Article du Paris-Normandie du 17 avril 2014
Portrait d’adjoint. L’écologiste, en charge de la santé et de l’environnement, a un joli parcours de vie sous sa discrétion naturelle.
Pour celui qui suit la politique à Rouen, Françoise Lesconnec est un visage bien connu. Toujours présente, toujours là, mais toujours en retrait. Elle n’aime pas la lumière des premiers plans et préfère rester à l’ombre des larges d’épaules de son parti, Europe-Ecologie-les-Verts. Au premier rang desquels Jean-Michel Bérégovoy, dont elle a toujours été proche et avec lequel elle est entrée en politique par le biais du syndicalisme. « Je suis plus réservée par nature, mais ça ne me pose aucun souci. Je n’ai pas d’ambitions personnelles et Jean-Michel représente bien notre mouvement ».

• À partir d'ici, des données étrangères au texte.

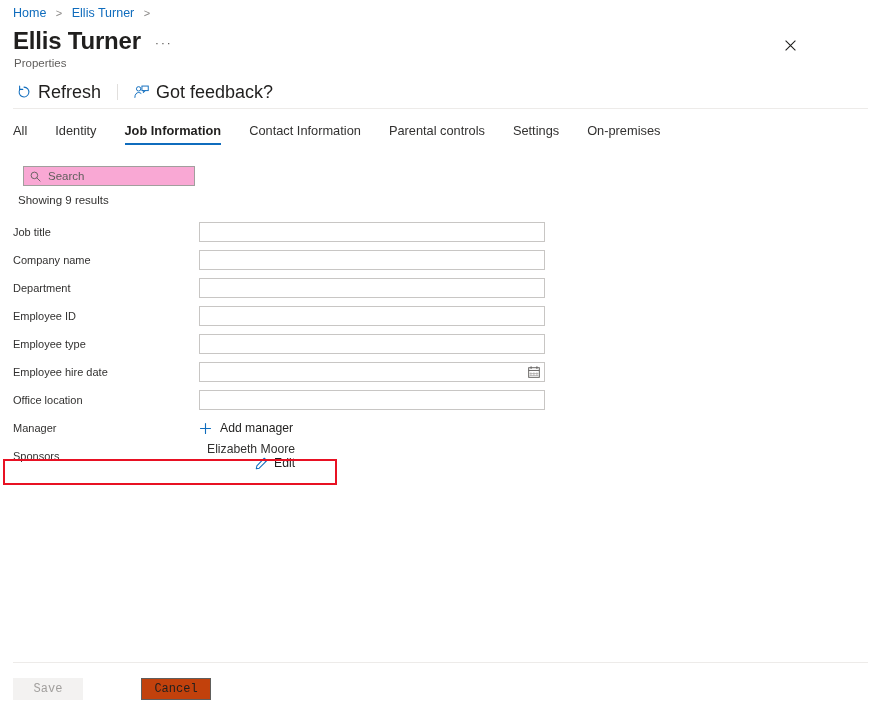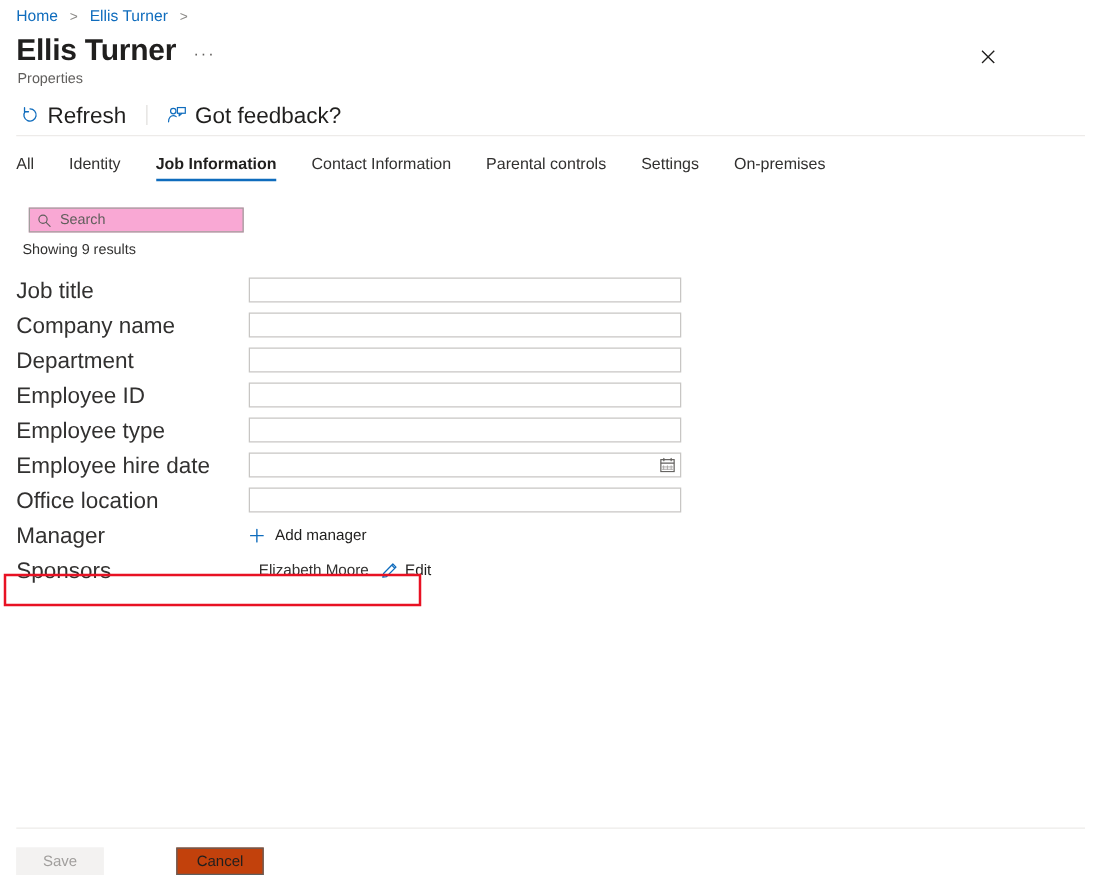"Job title" .field-label { font-size: 18px -> 11px }
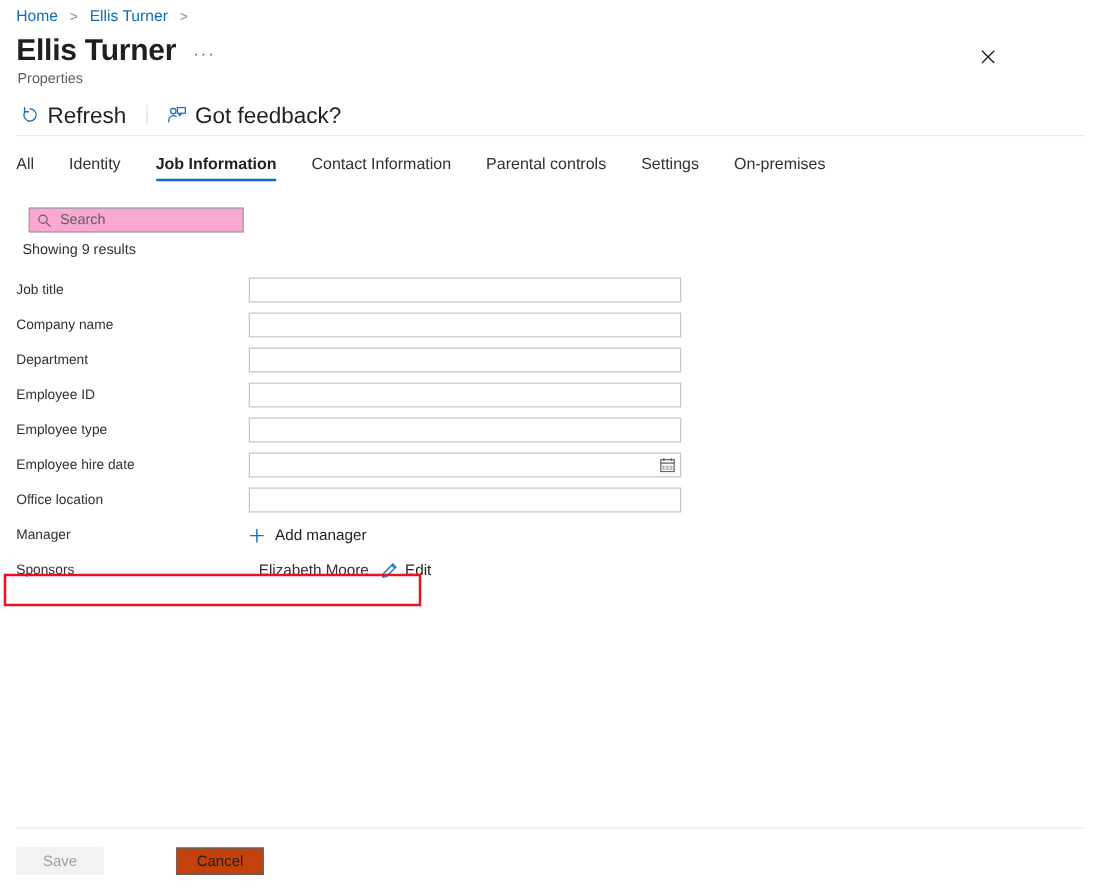"Elizabeth Moore" .sponsor-value { align-items: flex-start -> flex-end; flex-direction: none -> column }
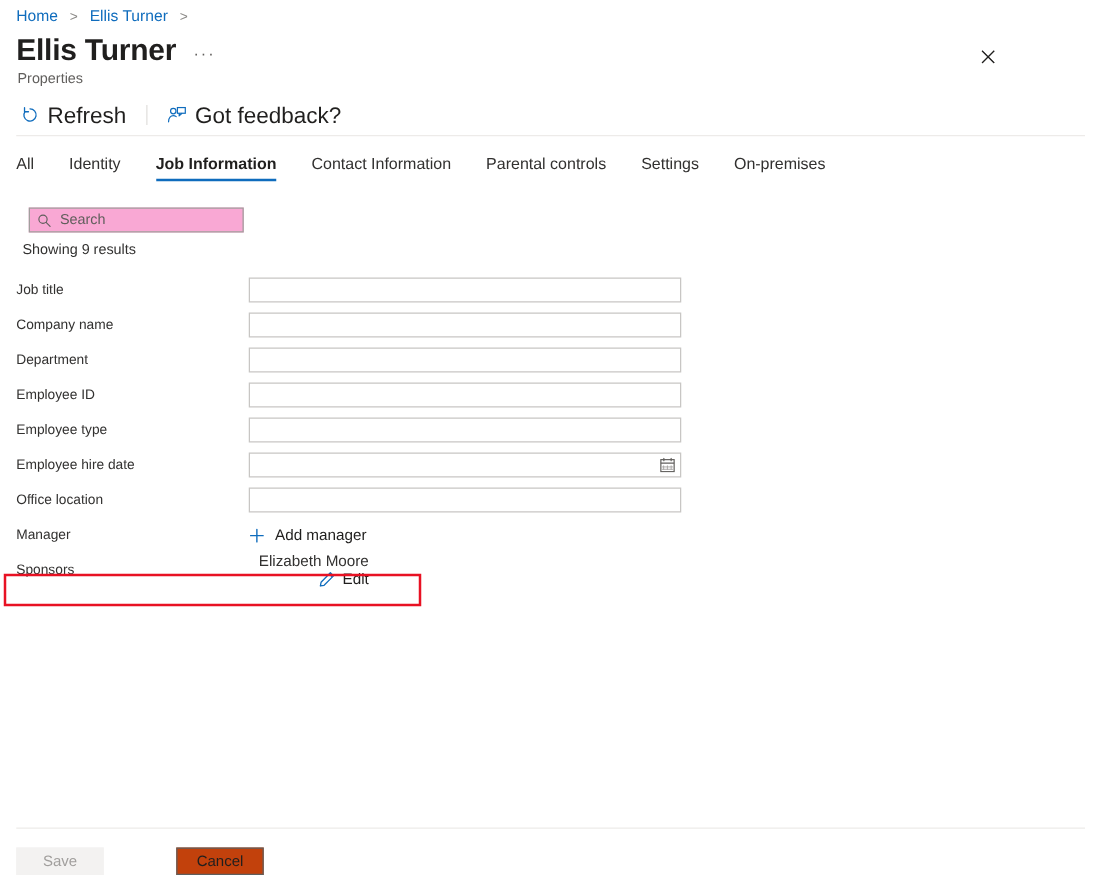"Save" .footer { font-family: none -> Liberation Mono, monospace }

Une discrétion naturelle qui se nourrit d’une admiration. « Quand j’ai rejoint le parti en 2003, il y avait Claude Taleb, Guillaume Grima et Jean-Michel Bérégovoy. Je me suis dit « Ouah ! » Avec ces trois-là, leurs qualités de discours, de réflexion, je me suis dit « On est les rois du monde ». » Mais les rois ne sont pas les derniers à déchoir. En 2011, c’est le fameux divorce avec les socialistes. Grima est viré par Fourneyron, les copains démissionnent dans la foulée. Un confrère présent ce soir-là au conseil se souvient : « Ça se voyait qu’elle en avait gros sur la patate. Objectivement, elle avait commencé à faire du bon boulot au sein de sa délégation [elle était adjointe à la petite enfance, NDLR] et elle était très appréciée des services ».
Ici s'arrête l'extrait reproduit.